Miko pun menyibak selimut di kakinya dan bangkit. Ia pun
membuka pintu. Setelah pintu dibuka tampaklah Dian.
“Mm... apa Mbak bangunin kamu?” tanya Dian. Miko
menggeleng, lalu membuka pintunya lebih lebar. Mempersilakan Dian masuk.
“Mbak hanya khawatir dengan kamu,” ucap Dian memulai
pembicaraan setelah duduk di ranjang Roni. Kamar ini masih sama seperti sebelum
ia ditinggalkan. Miko pun memiringkan kepalanya seolah bertanya ‘kenapa?’
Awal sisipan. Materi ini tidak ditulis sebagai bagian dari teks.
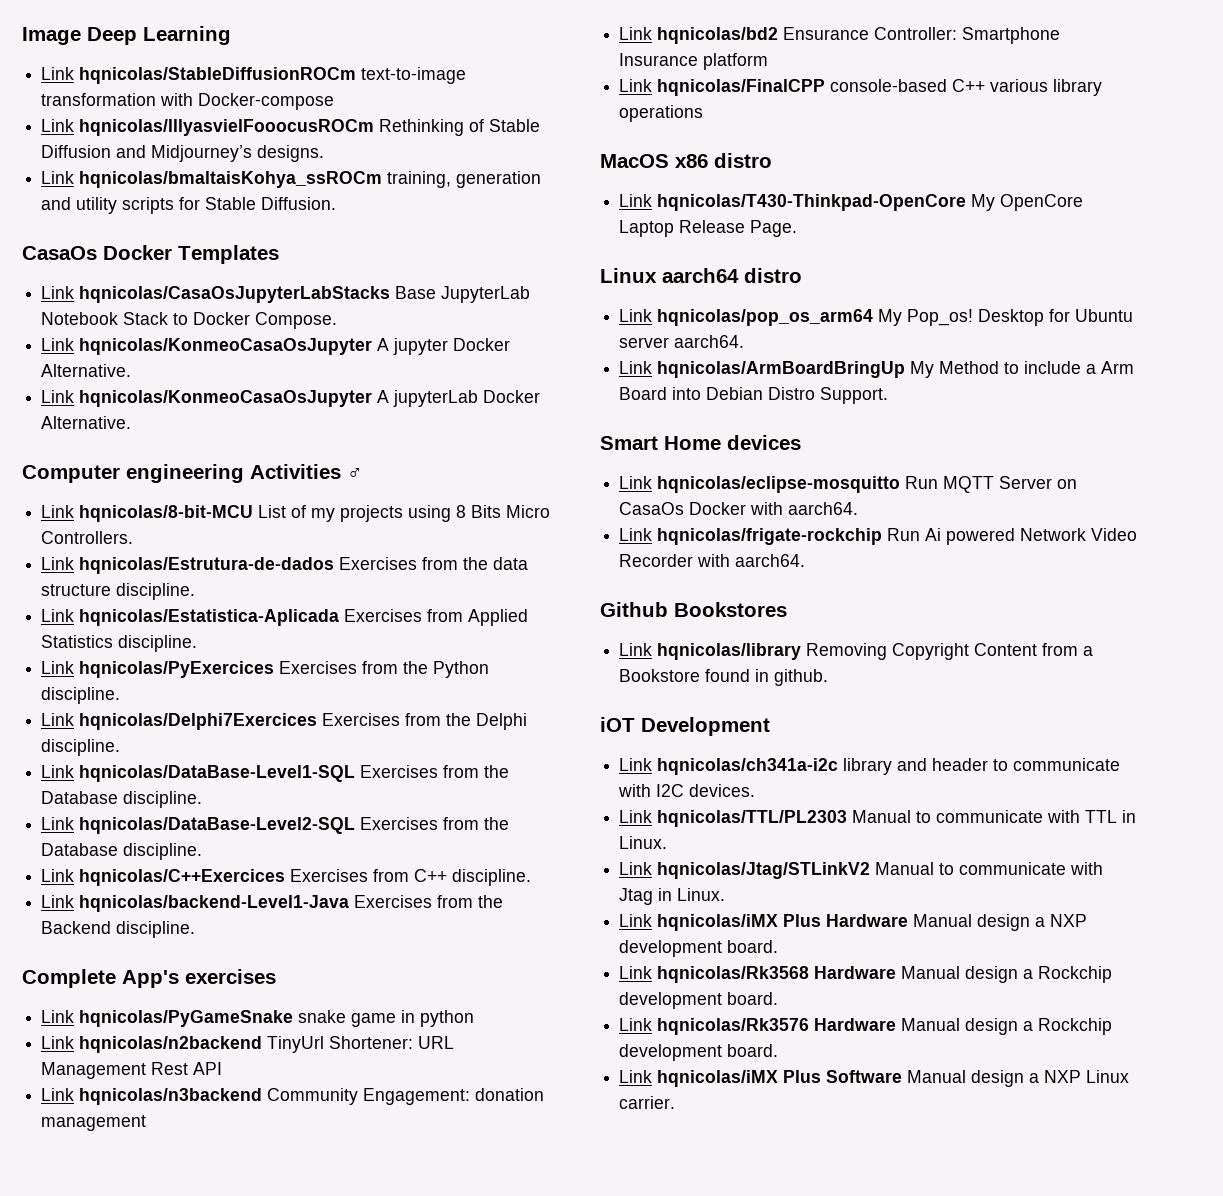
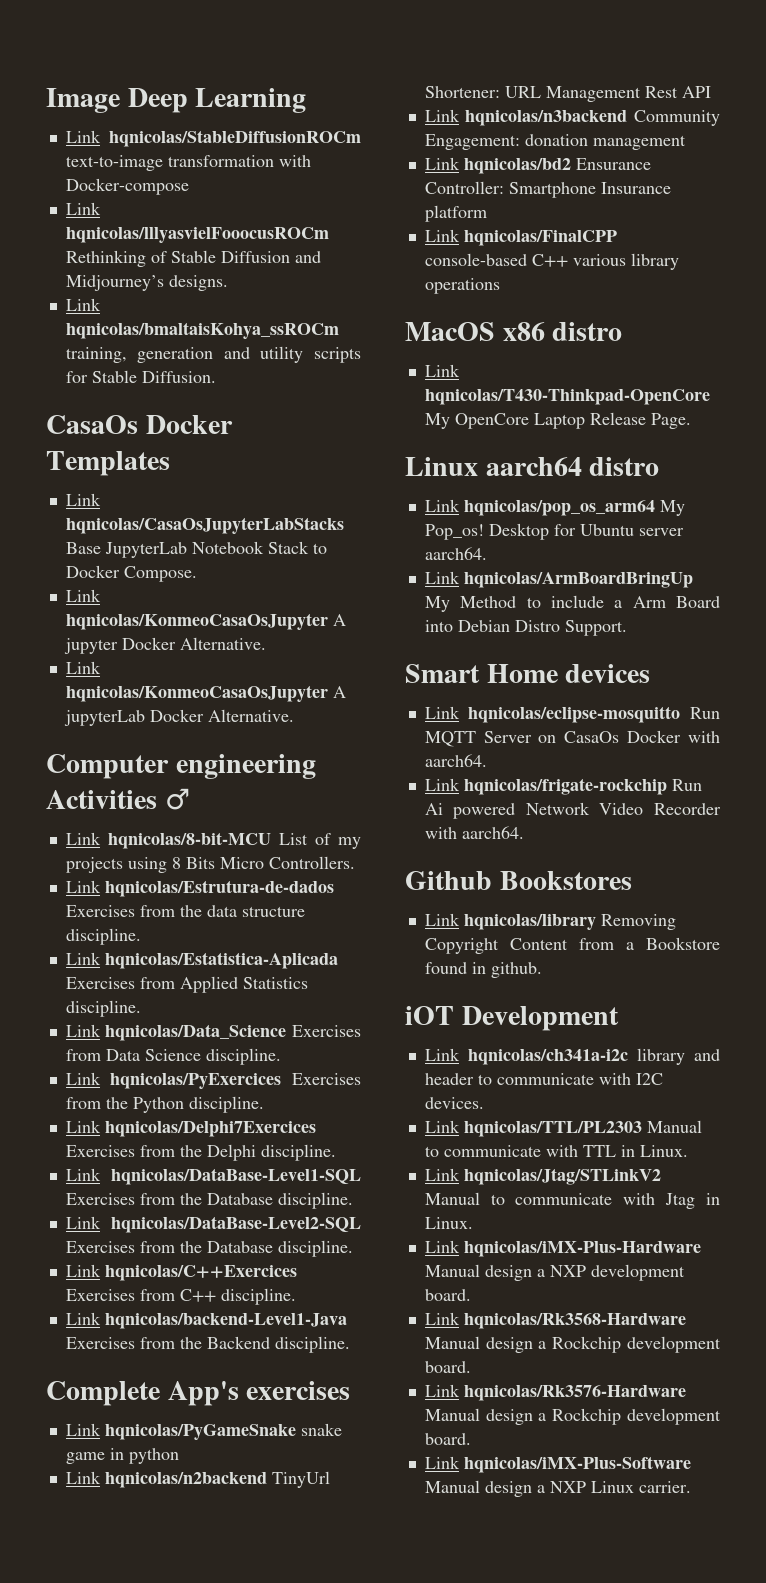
+ Link hqnicolas/Data_Science Exercises from Data Science discipline.
- Link hqnicolas/iMX Plus Hardware Manual design a NXP development board.
+ Link hqnicolas/iMX-Plus-Hardware Manual design a NXP development board.
- Link hqnicolas/Rk3568 Hardware Manual design a Rockchip development board.
- Link hqnicolas/Rk3576 Hardware Manual design a Rockchip development board.
- Link hqnicolas/iMX Plus Software Manual design a NXP Linux carrier.
+ Link hqnicolas/Rk3568-Hardware Manual design a Rockchip development board.
+ Link hqnicolas/Rk3576-Hardware Manual design a Rockchip development board.
+ Link hqnicolas/iMX-Plus-Software Manual design a NXP Linux carrier.

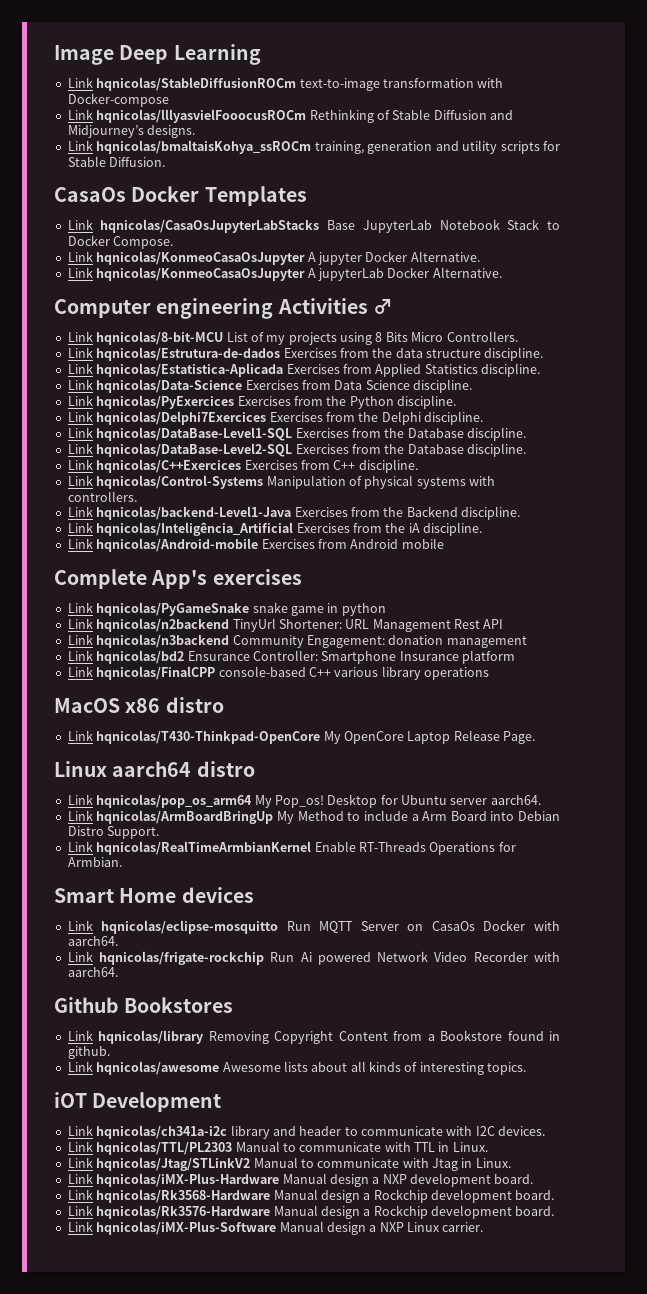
- Link hqnicolas/Data_Science Exercises from Data Science discipline.
+ Link hqnicolas/Data-Science Exercises from Data Science discipline.
+ Link hqnicolas/Control-Systems Manipulation of physical systems with controllers.
+ Link hqnicolas/Inteligência_Artificial Exercises from the iA discipline.
+ Link hqnicolas/Android-mobile Exercises from Android mobile
+ Link hqnicolas/RealTimeArmbianKernel Enable RT-Threads Operations for Armbian.
+ Link hqnicolas/awesome Awesome lists about all kinds of interesting topics.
“Makanmu jadi berkurang akhir-akhir ini,” ucap Dian. “ada
apa?” tanyanya.
Miko menjulurkan tangannya, dan diberikannya kepada Dian
lipatan kertas yang sejak tadi digenggamnya.
‘Roni merindukanmu.
Ia tak bisa sebahagia semestinya. HamuR.’
Dian menghela napas, “Kamu merindukan mas Roni?” tanya
Dian. Miko mengangguk. Matanya berkaca-kaca. “Aku juga merindukannya,” lanjut
Dian.
“Benarkah?” tanya Miko. Dian mengangguk. “sudah 10 hari
lebih Mik. Kenapa dia memilih untuk meninggalkan kita, dengan cara yang tak
semestinya?” Tanya Dian.
“Dia
tidak pergi.” Ucap Miko lalu menatap keluar jendela. “Dia hanya kelelahan.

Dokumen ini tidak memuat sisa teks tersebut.